▶ WHAT THE TASK REQUIRES
Repeat the following data exactly, omitting pictures.

Saved data entries:
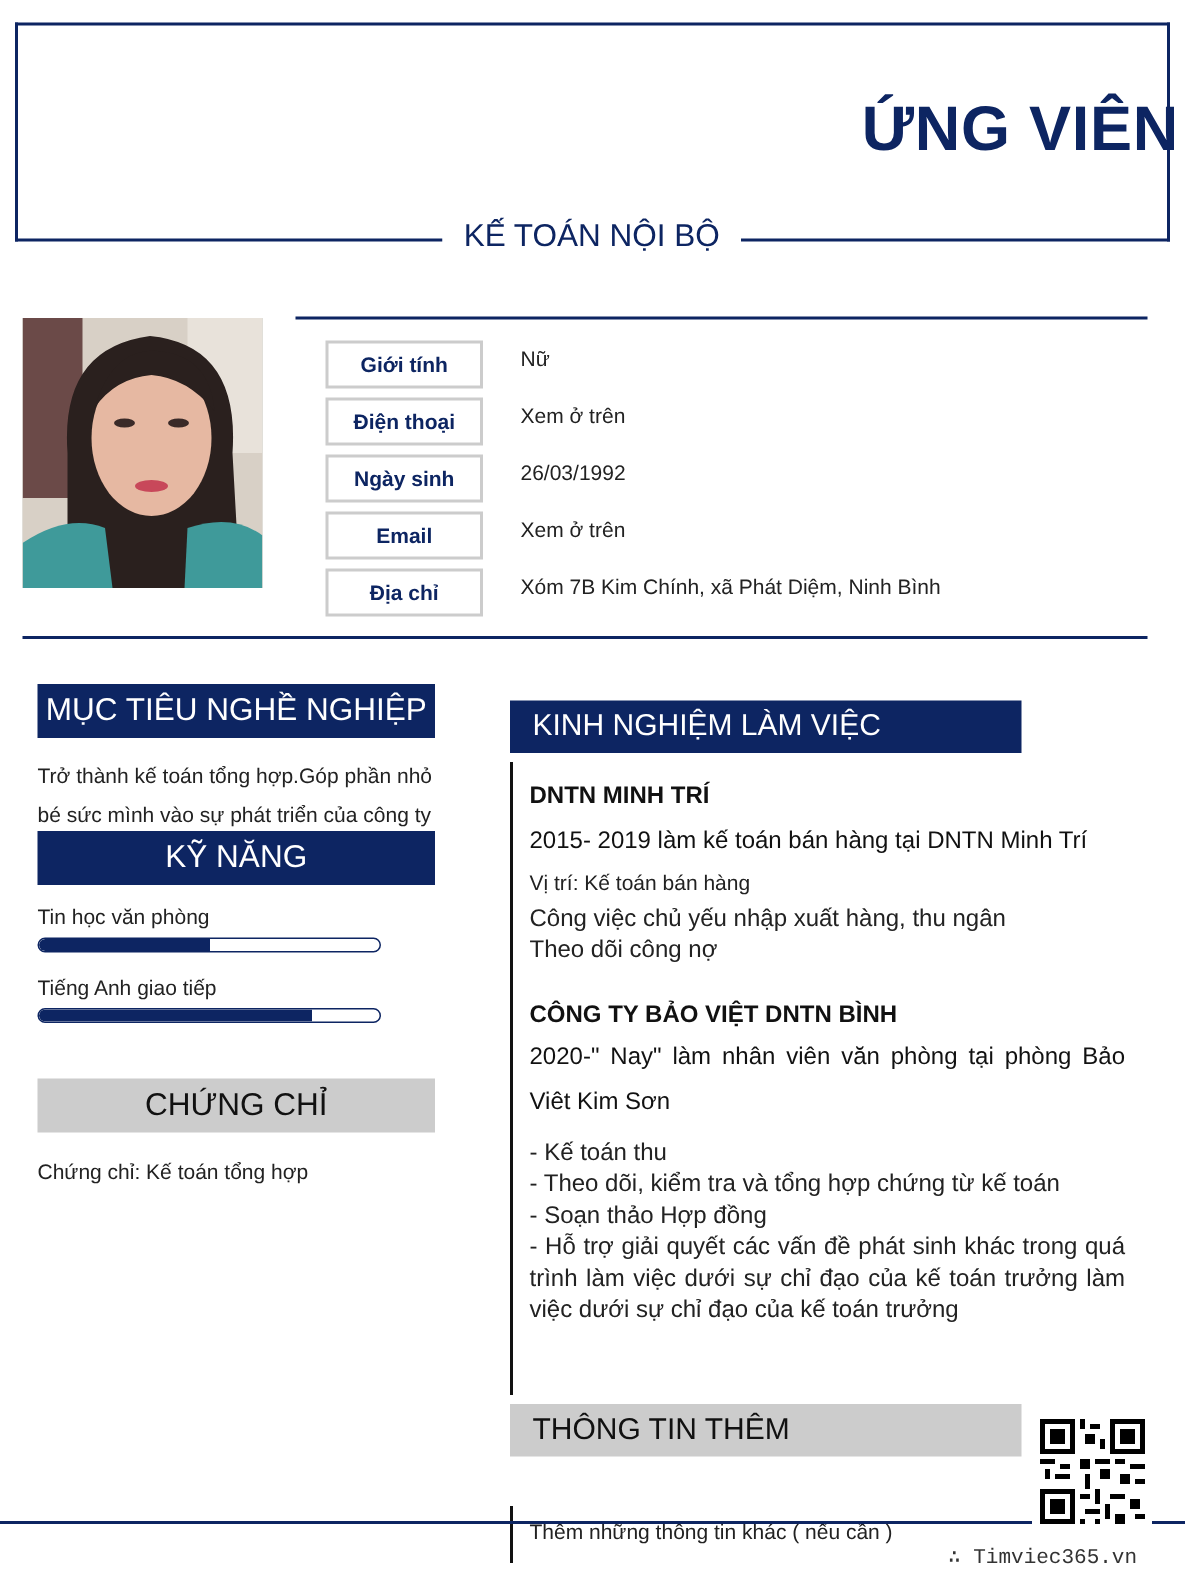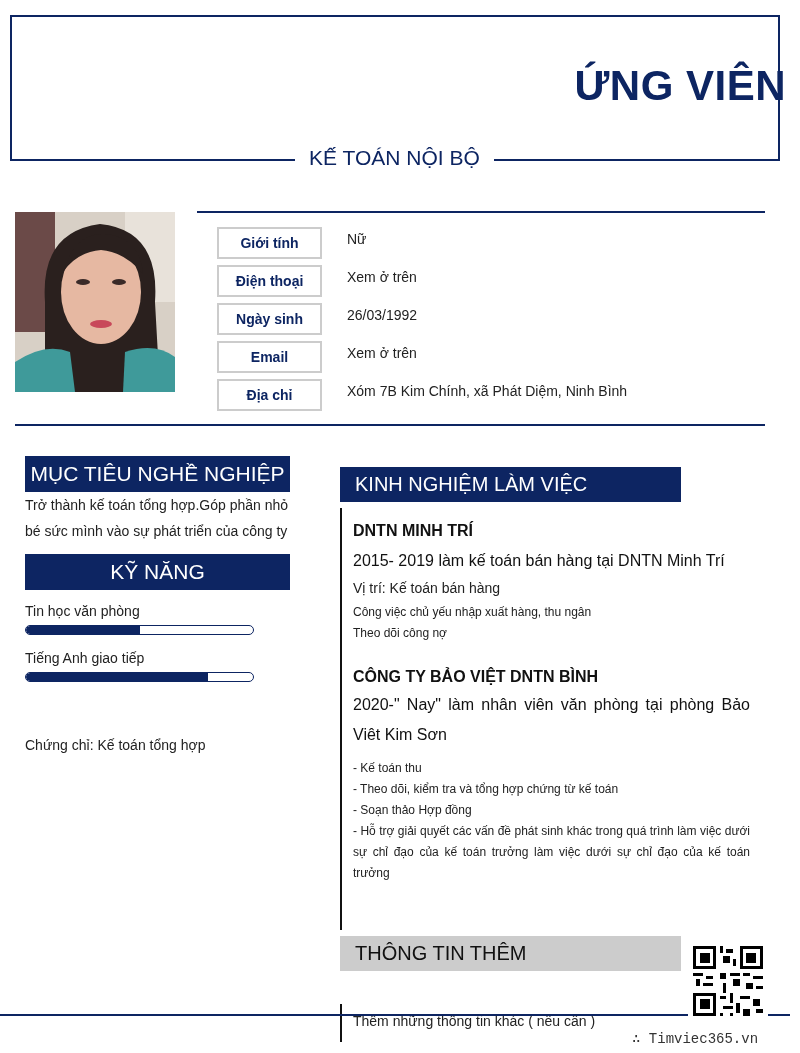"Trở thành kế toán tổng" div.body-text { margin-top: 0 -> 12px }
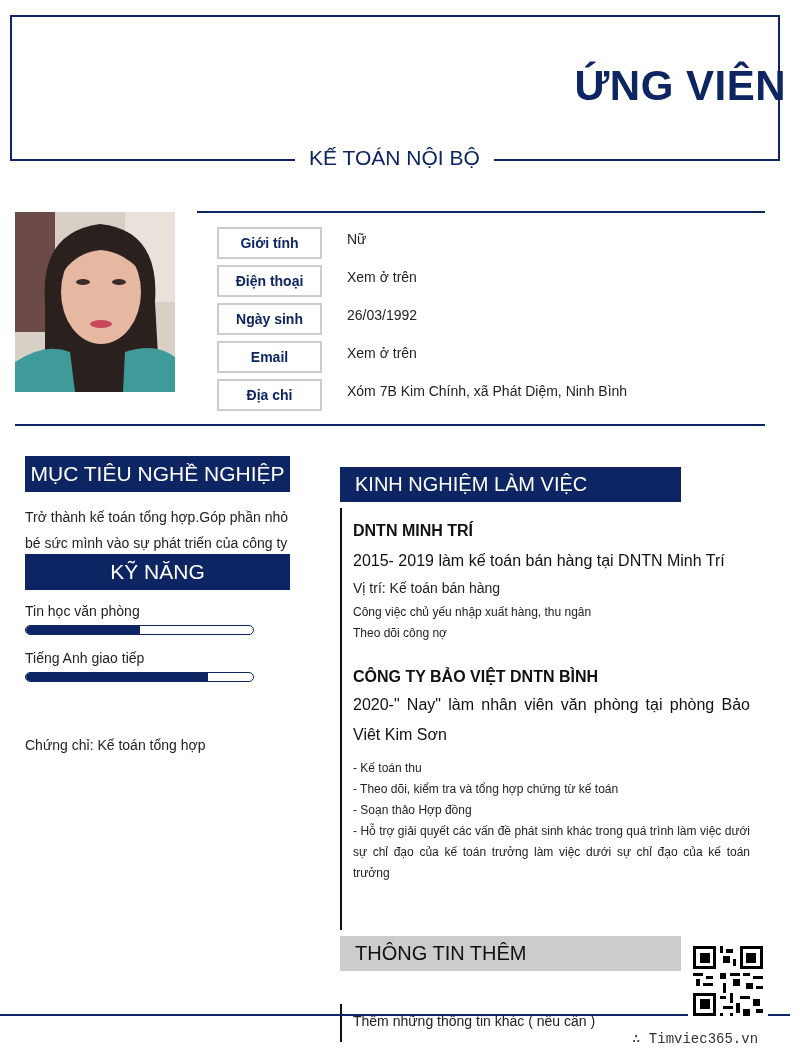"Công việc chủ yếu nhập" .desc { font-size: 12px -> 16px }
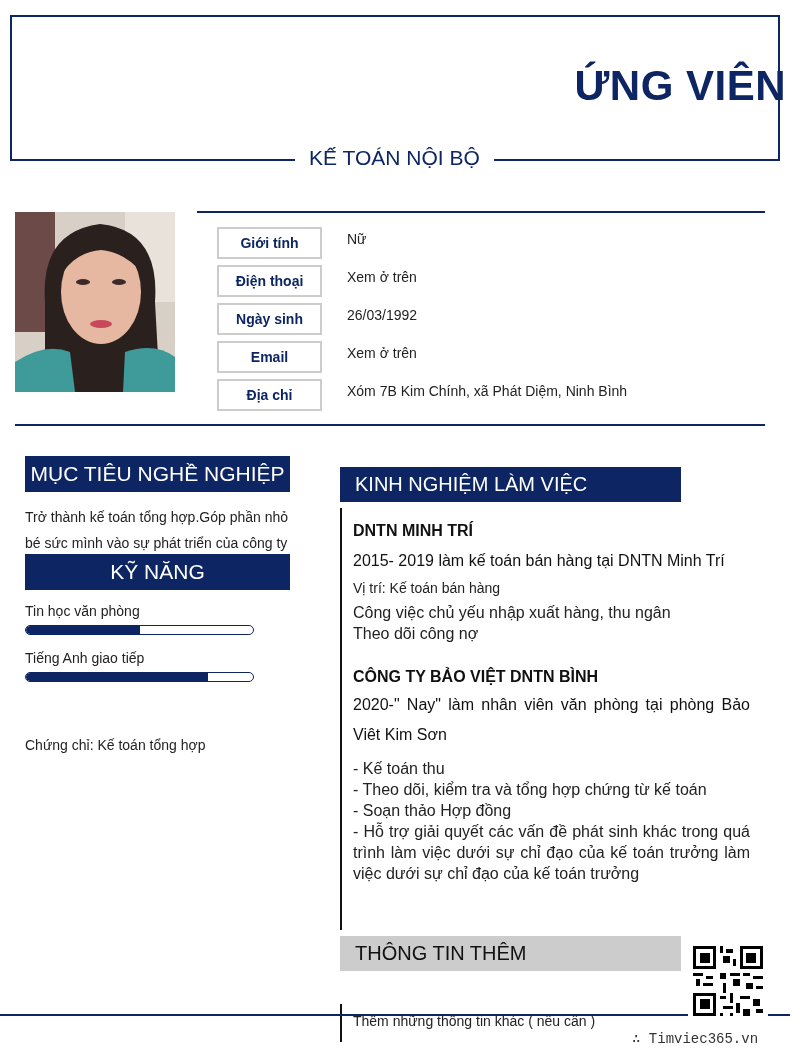"CHỨNG CHỈ" div.sec-head-grey { html: none -> <div>CHỨNG CHỈ</div> }
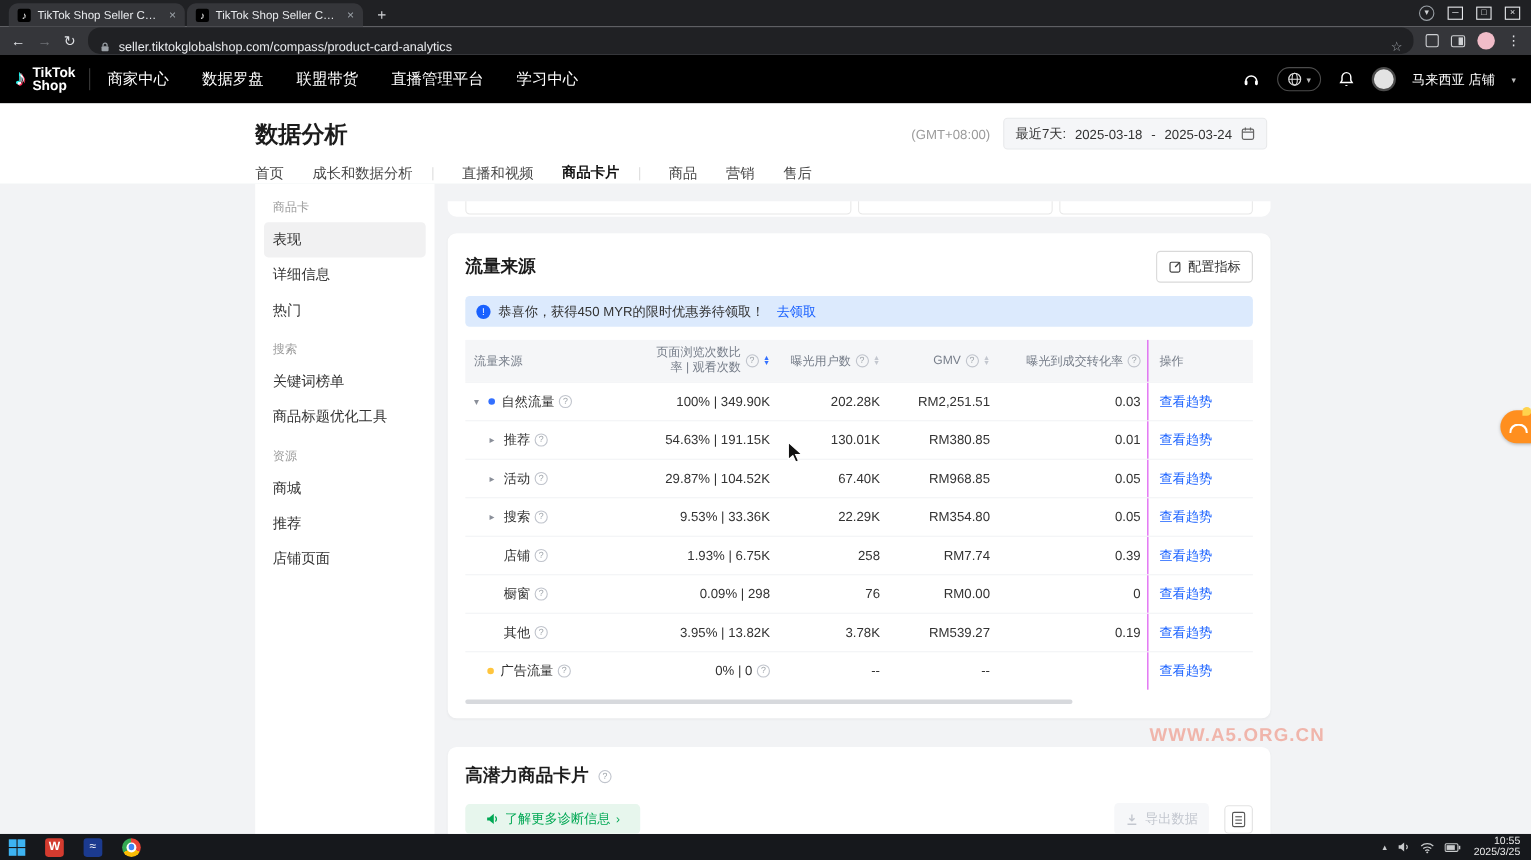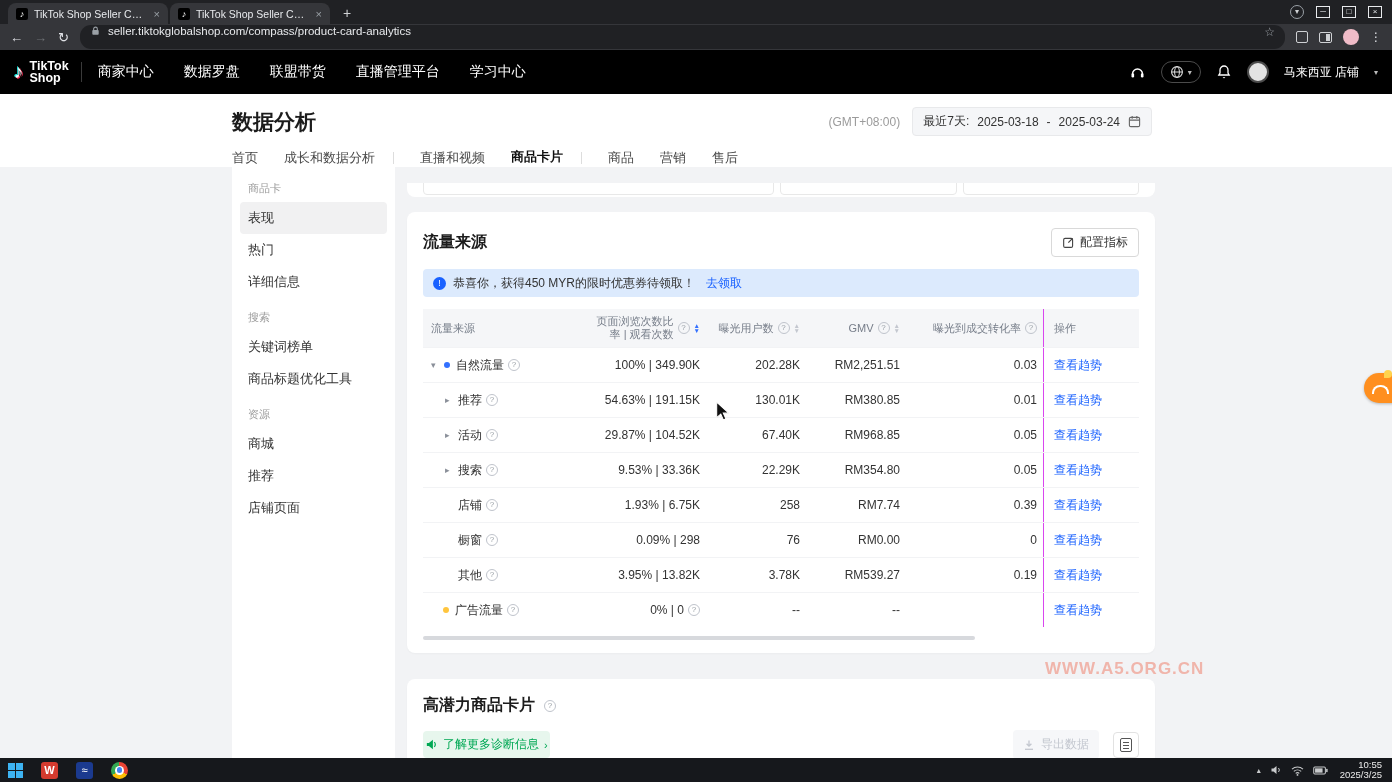"seller.tiktokglobalshop.com/compass/prod" .addressbar { align-items: flex-start -> flex-end }
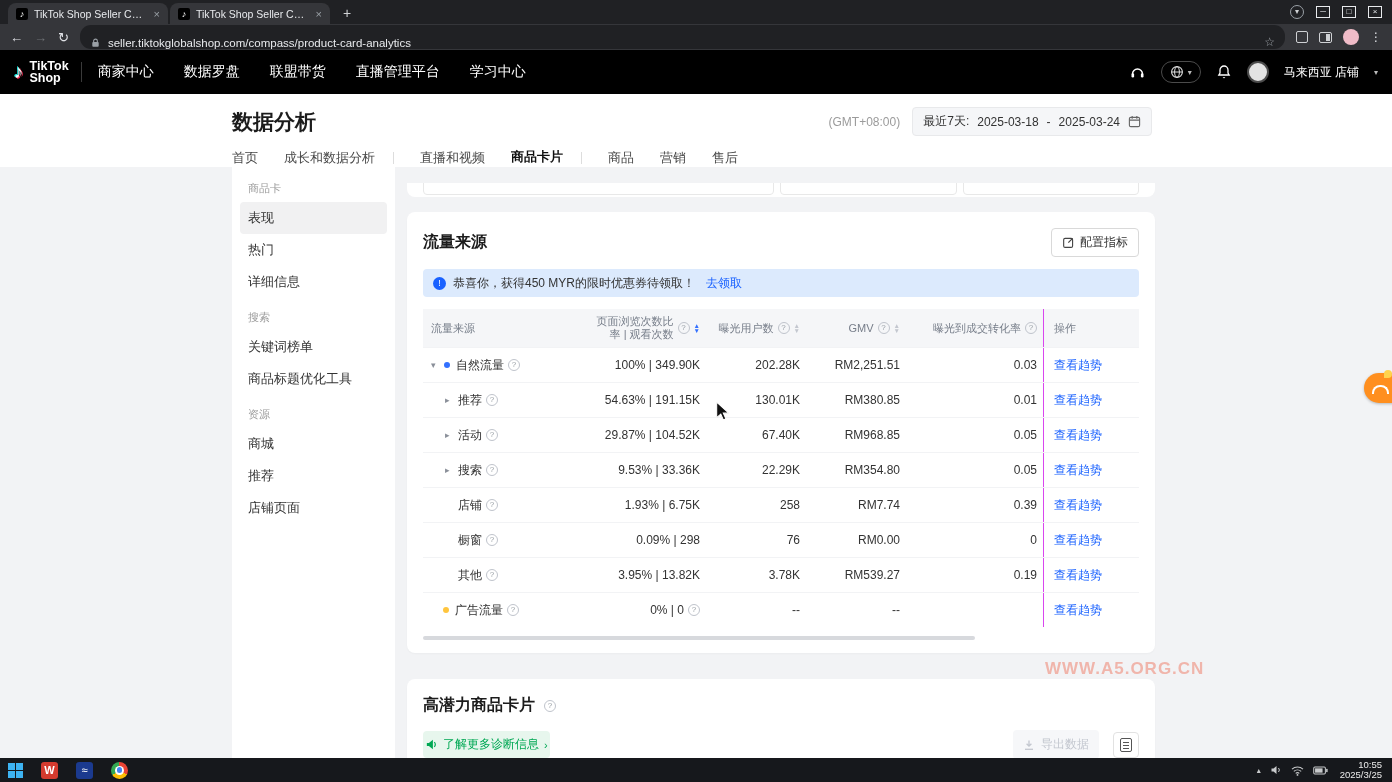"热门" div.sb-item { order: before "详细信息" -> after "详细信息" }
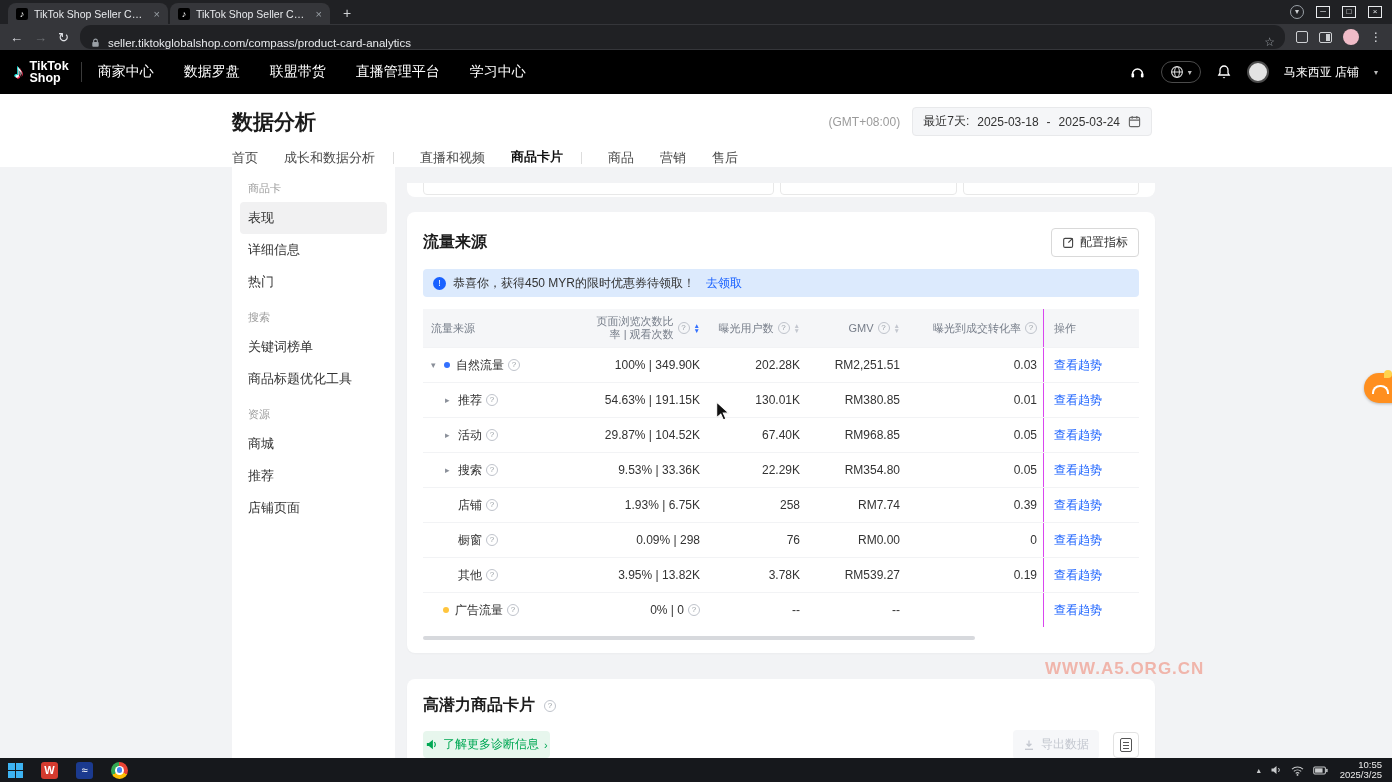"了解更多诊断信息" .diag-pill { padding: 5px 2px -> 5px 18px }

▶ SOLUTION TO THIS EXERCISE
"Trở thành kế toán tổng" div.body-text { margin-top: 0 -> 12px }
"Công việc chủ yếu nhập" .desc { font-size: 12px -> 16px }
"CHỨNG CHỈ" div.sec-head-grey { html: none -> <div>CHỨNG CHỈ</div> }
"seller.tiktokglobalshop.com/compass/prod" .addressbar { align-items: flex-start -> flex-end }
"热门" div.sb-item { order: before "详细信息" -> after "详细信息" }
"了解更多诊断信息" .diag-pill { padding: 5px 2px -> 5px 18px }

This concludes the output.